Approval Dates/Comments: In June 2023, the FDA approved ritlecitinib, the first and only, once-daily oral treatment, for patients ≥12 years of age with severe alopecia areata (AA). Ritlecitinib is a small molecule drug that selectively inhibits Janus kinase 3 and tyrosine kinase, blocking the signaling of molecules and immune cells implicated in AA. Regulatory approval is based on the results of the ALLEGRO Phase 2b/3 trial (NCT03732807), which included 718 individuals with ≥50% scalp hair loss measured by the Severity of Alopecia Tool. The findings showed that 23% of patients treated with ritlecitinib experienced ≥80% scalp hair coverage after 6 months vs. 1.6% of patients receiving placebo. The most common adverse events through 24 weeks of treatment included headache, diarrhea, acne, rash and urticaria.


Clascoterone cream 1%

Trade Name: Winlevi®
Company: Sun Pharma

Approval Dates/Comments: Health Canada approved clascoterone cream 1% in June 2023 as the first and only androgen receptor inhibitor indicated for the topical treatment of acne vulgaris in patients ≥12 years of age. Clascoterone works by targeting the hormonal component of acne. The proposed mechanism of action is that clascoterone competes with androgens, specifically dihydrotestosterone (DHT), for binding to the androgen receptors within the sebaceous gland and hair follicles, resulting in reduced sebum production and decreased inflammation.
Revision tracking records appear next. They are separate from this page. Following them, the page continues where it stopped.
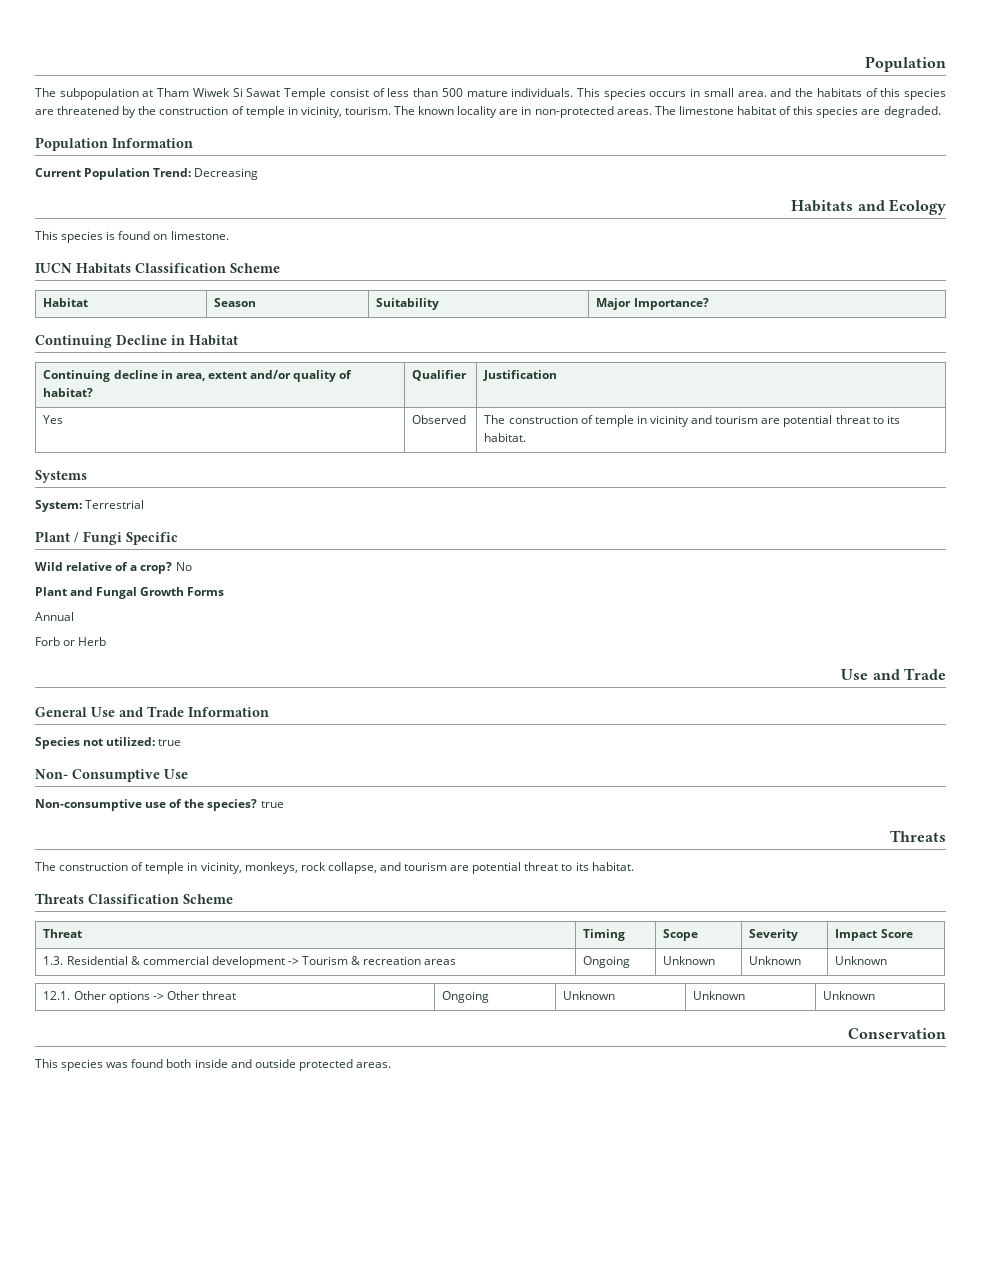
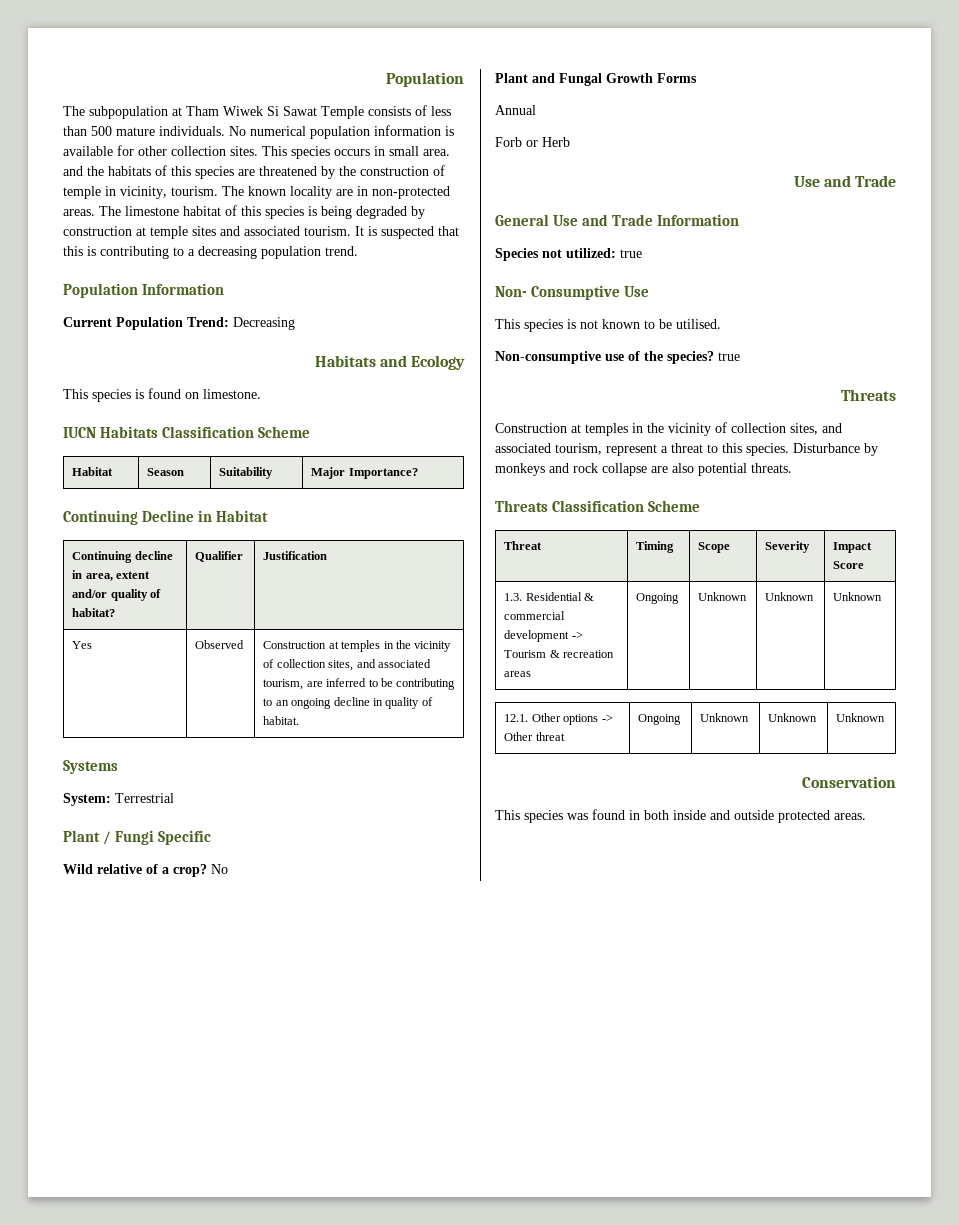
- The subpopulation at Tham Wiwek Si Sawat Temple consist of less than 500 mature individuals.
+ The subpopulation at Tham Wiwek Si Sawat Temple consists of less than 500 mature individuals.
+ No numerical population information is available for other collection sites.
- The limestone habitat of this species are degraded.
+ The limestone habitat of this species is being degraded by construction at temple sites and associated tourism. It is suspected that this is contributing to a decreasing population trend.
- Yes | Observed | The construction of temple in vicinity and tourism are potential threat to its habitat.
+ Yes | Observed | Construction at temples in the vicinity of collection sites, and associated tourism, are inferred to be contributing to an ongoing decline in quality of habitat.
+ This species is not known to be utilised.
- The construction of temple in vicinity, monkeys, rock collapse, and tourism are potential threat to its habitat.
+ Construction at temples in the vicinity of collection sites, and associated tourism, represent a threat to this species. Disturbance by monkeys and rock collapse are also potential threats.
- This species was found both inside and outside protected areas.
+ This species was found in both inside and outside protected areas.

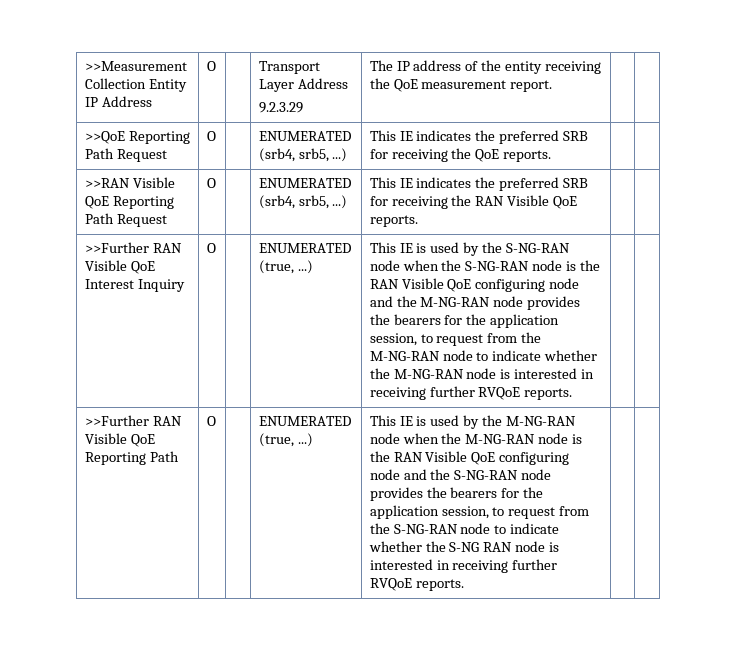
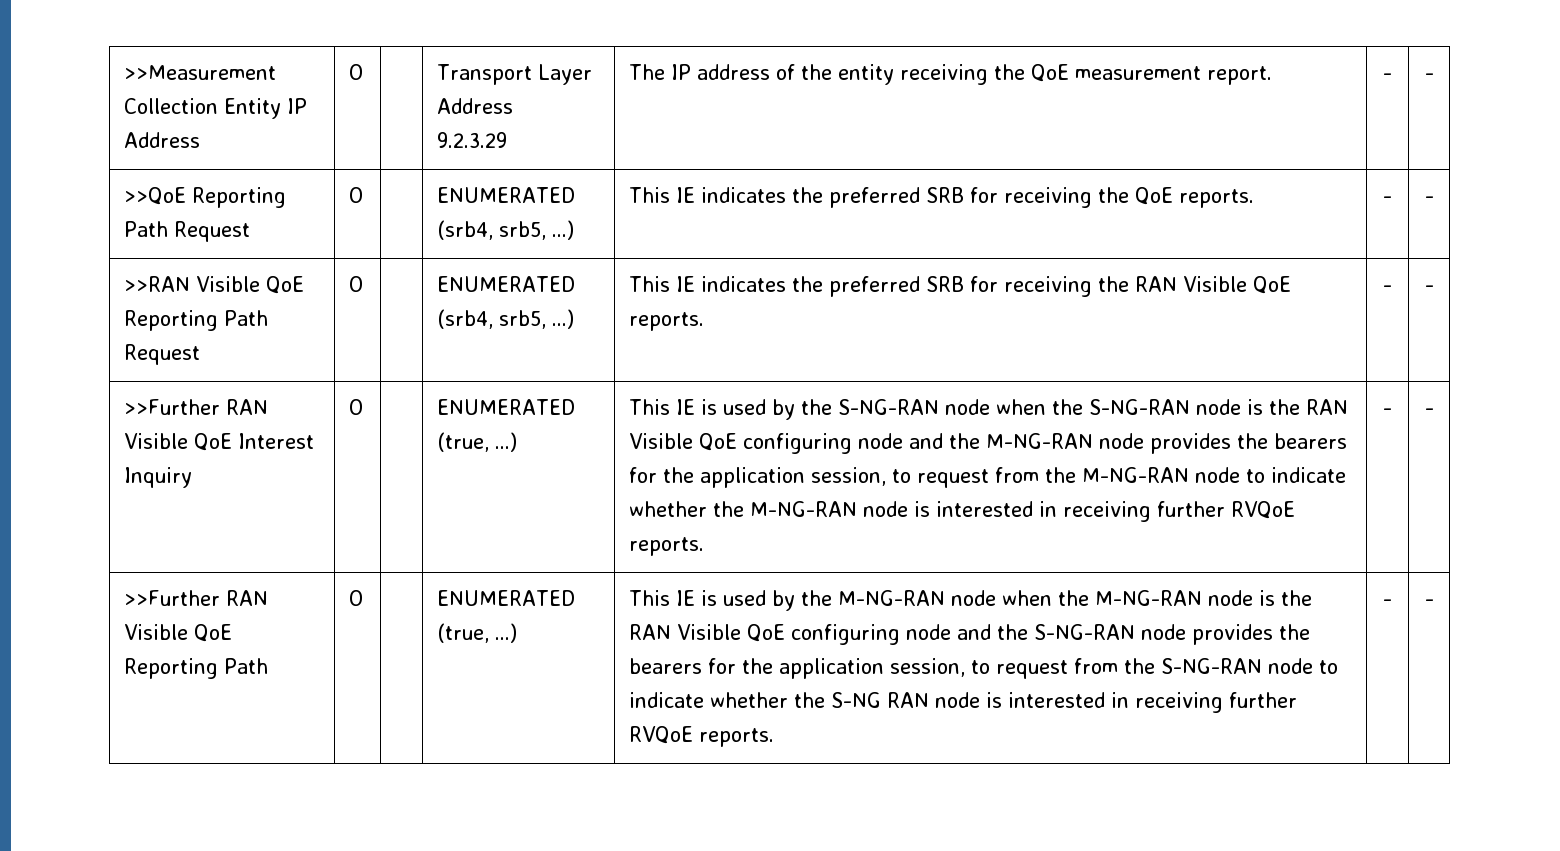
  >>Measurement Collection Entity IP Address | O | | Transport Layer Address
- 9.2.3.29 | The IP address of the entity receiving the QoE measurement report. | |
+ 9.2.3.29 | The IP address of the entity receiving the QoE measurement report. | - | -
- >>QoE Reporting Path Request | O | | ENUMERATED (srb4, srb5, ...) | This IE indicates the preferred SRB for receiving the QoE reports. | |
+ >>QoE Reporting Path Request | O | | ENUMERATED (srb4, srb5, ...) | This IE indicates the preferred SRB for receiving the QoE reports. | - | -
- >>RAN Visible QoE Reporting Path Request | O | | ENUMERATED (srb4, srb5, ...) | This IE indicates the preferred SRB for receiving the RAN Visible QoE reports. | |
+ >>RAN Visible QoE Reporting Path Request | O | | ENUMERATED (srb4, srb5, ...) | This IE indicates the preferred SRB for receiving the RAN Visible QoE reports. | - | -
- This IE is used by the S-NG-RAN node when the S-NG-RAN node is the RAN Visible QoE configuring node and the M-NG-RAN node provides the bearers for the application session, to request from the M-NG-RAN node to indicate whether the M-NG-RAN node is interested in receiving further RVQoE reports.
+ This IE is used by the S-NG-RAN node when the S-NG-RAN node is the RAN Visible QoE configuring node and the M-NG-RAN node provides the bearers for the application session, to request from the M-NG-RAN node to indicate whether the M-NG-RAN node is interested in receiving further RVQoE reports. | - | -
- This IE is used by the M-NG-RAN node when the M-NG-RAN node is the RAN Visible QoE configuring node and the S-NG-RAN node provides the bearers for the application session, to request from the S-NG-RAN node to indicate whether the S-NG RAN node is interested in receiving further RVQoE reports.
+ This IE is used by the M-NG-RAN node when the M-NG-RAN node is the RAN Visible QoE configuring node and the S-NG-RAN node provides the bearers for the application session, to request from the S-NG-RAN node to indicate whether the S-NG RAN node is interested in receiving further RVQoE reports. | - | -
Isotretinoin capsules micronized formulation

Trade Name: Absorica LD®
Company: Sun Pharma

Approval Dates/Comments: In June 2023, Health Canada approved the only micronized formulation of isotretinoin for the treatment of severe acne in patients ≥12 years of age. Therapy is indicated for severe nodular and/or inflammatory acne, acne conglobata and recalcitrant acne, and is taken as whole capsules either as a single dose or in two divided doses. Absorica LD® is the only micronized formulation, which provides enhanced bioavailability resulting in comparable rate and extent of isotretinoin exposure with or without food.